_WHAT TO PRODUCE_:
Everything from the line holding "discount: 2363.00 -> 2318.00" through the last line below is needed; please reproduce those lines exactly, adding nothing.

_EXCERPTED DATA_:
※
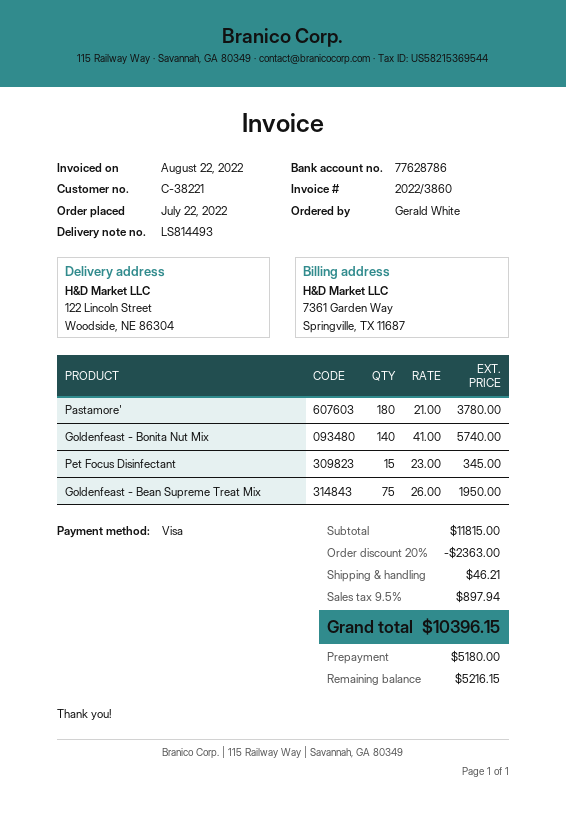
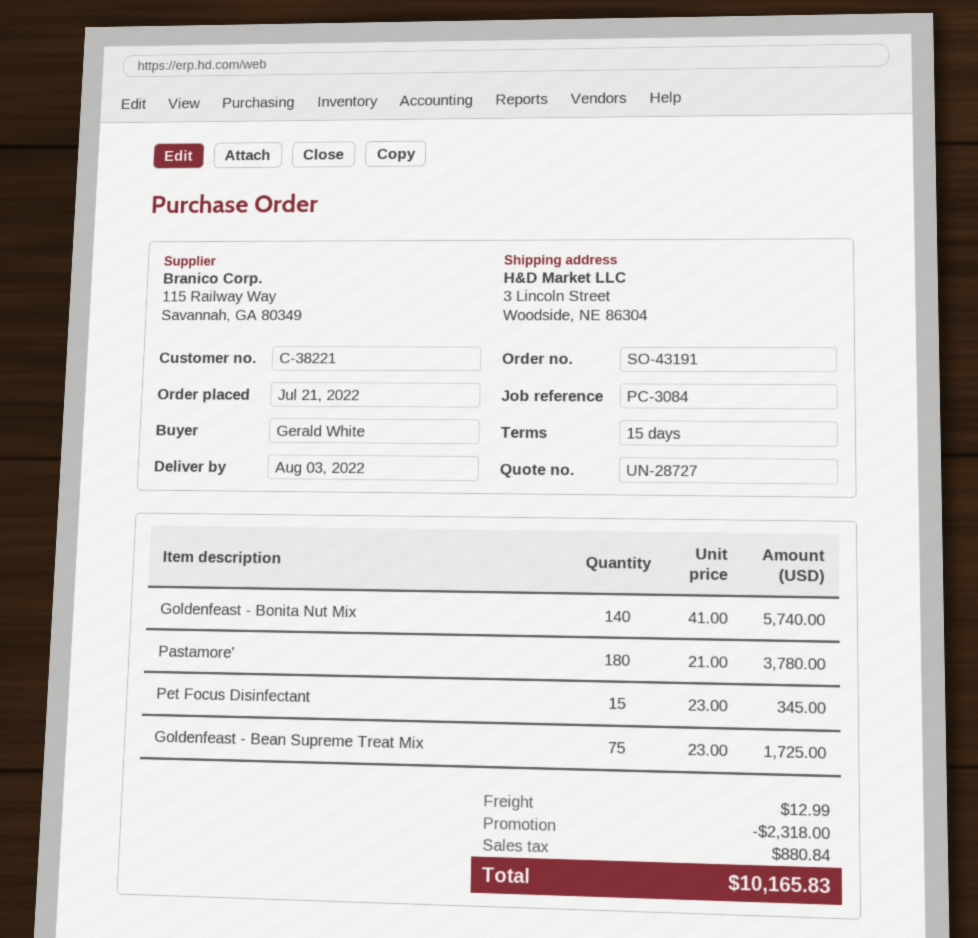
order date: 2022-07-22 -> 2022-07-21
ship to: 122 Lincoln Street, Woodside, NE 86304 -> 3 Lincoln Street, Woodside, NE 86304
Goldenfeast - Bean Supreme Treat Mix: 75 x 26.00 = 1950.00 -> 75 x 23.00 = 1725.00
discount: 2363.00 -> 2318.00
shipping: 46.21 -> 12.99
tax: 897.94 -> 880.84
total: 10396.15 -> 10165.83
※
_WRITTEN ANSWER_:
discount: 2363.00 -> 2318.00
shipping: 46.21 -> 12.99
tax: 897.94 -> 880.84
total: 10396.15 -> 10165.83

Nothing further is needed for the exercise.